Attorney-client privilege takes precedence over the constitutional right of citizens

By Gary W. Schons – Best Best & Krieger.

A Bay Area school district that inadvertently released attorney-client privilege documents following the resignation of its superintendent did not waive its disclosure exemption right granted under the California Public Records Act, a state appellate court has found.

In the decision, at odds with a previous appellate court ruling, the First District Court of Appeal found that attorney-client privilege takes precedence over the constitutional right of citizens to access certain public records.

Following the resignation of Newark Unified School District’s superintendent in May 2014, two community organizations and a local citizen made multiple records requests. According to the interim superintendent, the district began retrieving and reviewing records shortly thereafter.

In August, the organizations’ attorney emailed the District. Under pressure and threat of litigation if the records weren’t released within two days’ time, the school official met with the attorney to download the requested documents to a thumb-drive. The District also released the records on four CD’s and in three hard copies.

The interim superintendent realized later in the day that hundreds of non-reviewed pages were released. Among them, documents exempt from release covered under the attorney-client privilege.

The Public Records Act, enacted by the state Legislature in 1968, ensures the disclosure of government records upon request with some discretionary exemptions — primarily pertaining to personal privacy and litigation confidentiality.

Embedded in the Act, under section 6254.5, is the principle that once records are released — even if they qualify for an exemption — any exemption is forever waived; meaning the law doesn’t allow an agency to selectively choose whom to release documents to by forgoing an exemption in one record request while asserting it in another.

Upon discovery that exempt files were released, the interim superintendent contacted the attorney and the citizen who make the requests. He requested the recipients refrain from reviewing the documents and asked for their return. The attorney initially said she deleted the documents and encouraged other recipients to do the same. But the citizen refused. Following her refusal, the attorney followed suit. She contended the District had waived any attorney-client privilege upon the records’ release.

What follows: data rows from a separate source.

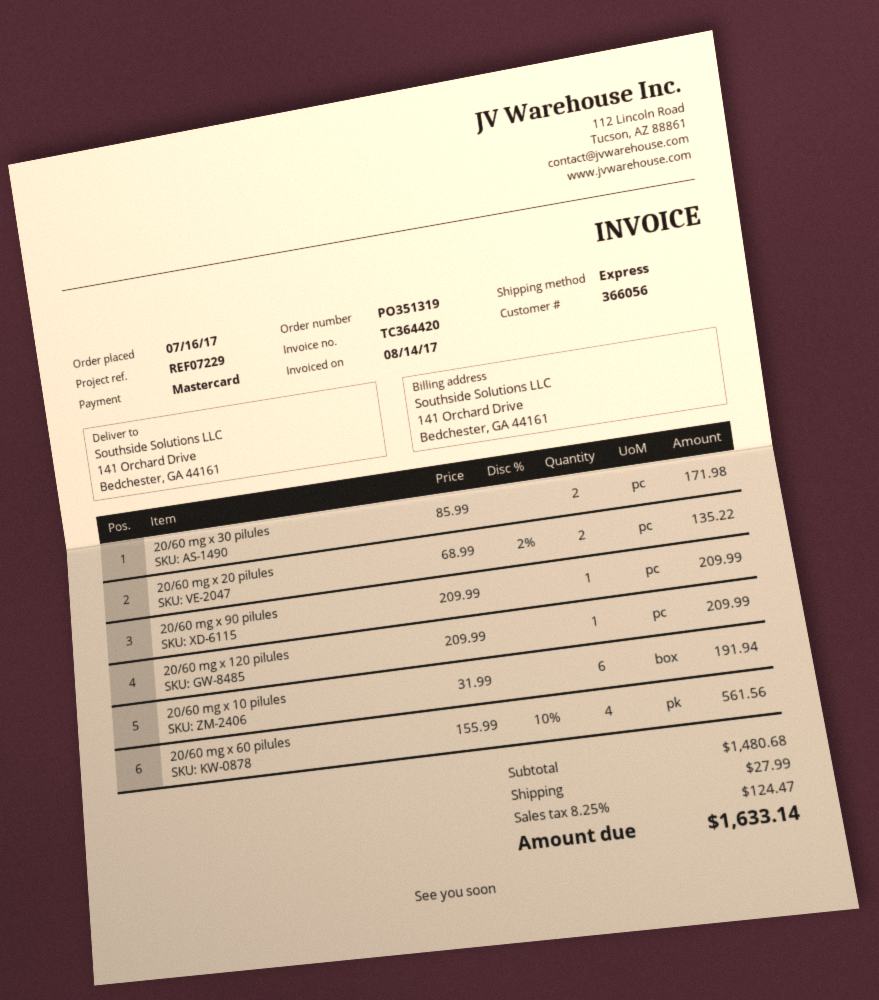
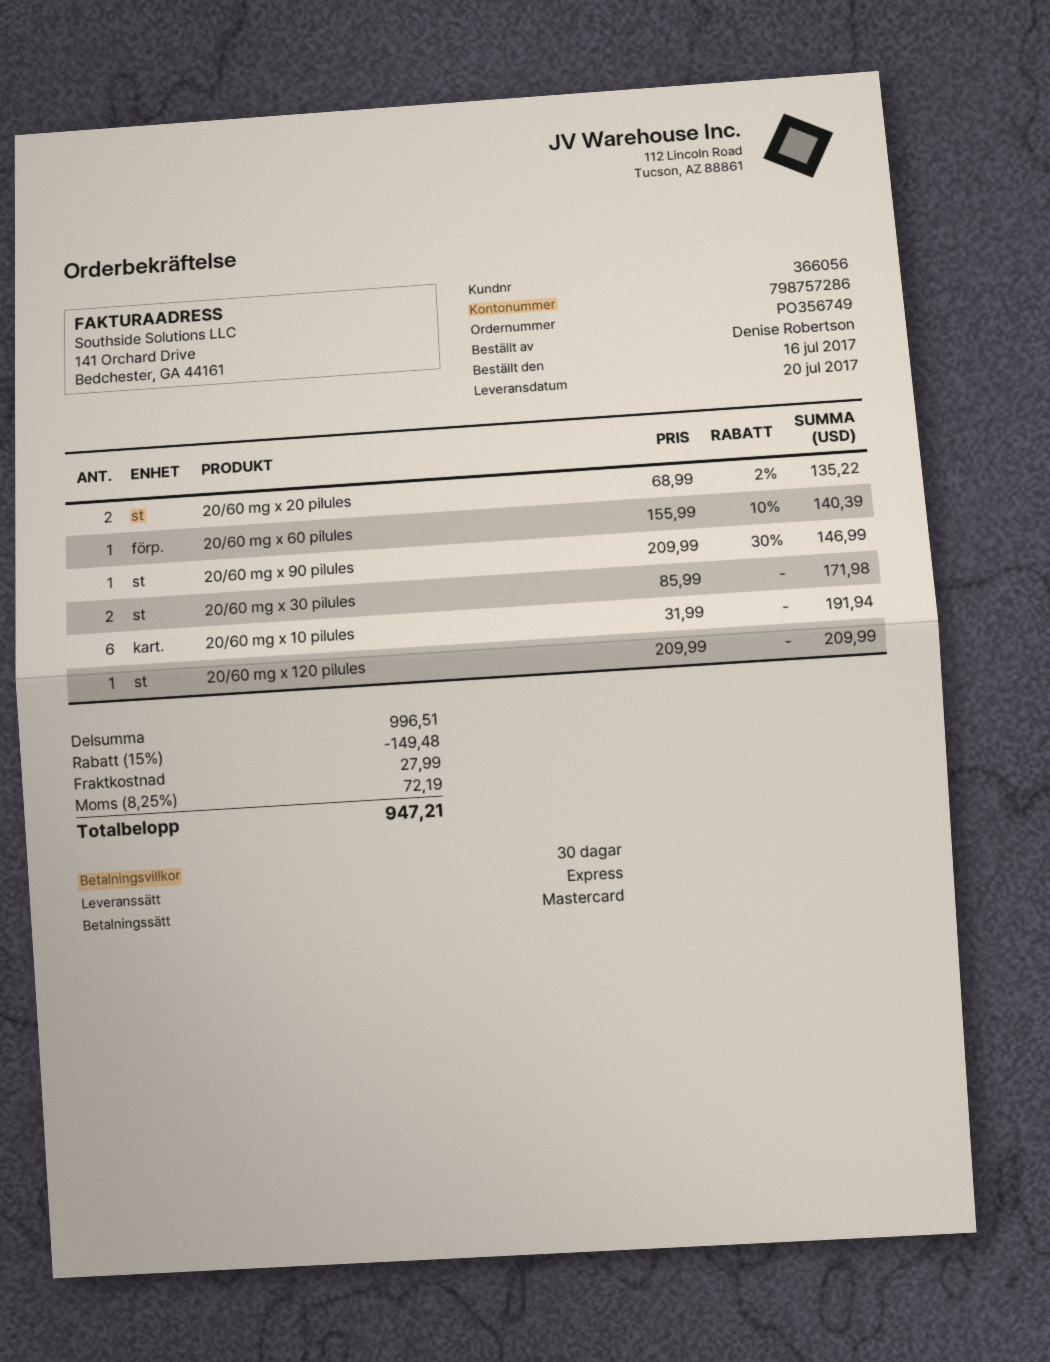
order number: PO351319 -> PO356749
20/60 mg x 90 pilules: 1 x 209.99 = 209.99 -> 1 x 209.99 - 30% = 146.99
20/60 mg x 60 pilules: 4 x 155.99 - 10% = 561.56 -> 1 x 155.99 - 10% = 140.39
subtotal: 1480.68 -> 996.51
discount: none -> 15% = 149.48
tax: 8.25% = 124.47 -> 8.25% = 72.19
total: 1633.14 -> 947.21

The District sought a restraining order — a move designated to force the return of the claimed privileged documents. The trial court concluded any privileges the District hoped to invoke were waived upon the records’ initial release. The judge did, however, grant the District a temporary restraining order to prevent further distribution of the records. The District was also granted six days to review and identify attorney-client privilege documents.

In the end, the trial court rejected the District’s claim of irreparable harm because the information in the documents had already been made public. The District appealed the ruling.

The three-judge appellate panel sided with the District. The court held the Public Records Act is intended “to require agencies to maintain an applicable exemption as to all members of the public or not at all.”

“When a release is inadvertent, no ‘selection’ occurs because the agency has not exercised choice in making the release. It was an accident. Accordingly, an inadvertent release does not involve an attempt to assert the exemption as to some, but not all, members of the public,” Associate Justice Sandra L. Margulies wrote.

While the court found the PRA waiver provision ambiguous, it was swayed by the attorney-client privilege itself. The court’s decision weighed heavily on the single privilege, but it is likely other privileges and statutory exemptions to the PRA would see a different outcome.

The decision is a departure from an earlier ruling from the state’s Second District Court of Appeal, which held the City of Los Angeles waived its attorney-client privilege when it inadvertently released documents regarding a complaint and subsequent lawsuit over the Telephone Users Tax. The California Supreme Court agreed to review the case.

It’s likely the Newark decision will follow the high court review route.

Answers to the question raised in both cases — whether or not the inadvertent release of public records waives the PRA’s attorney-client privilege exemption — are still months away. In the meantime, a diligent review of requested records by any public agency is fundamental to ensure exemptions and privileges are asserted prior to a records release.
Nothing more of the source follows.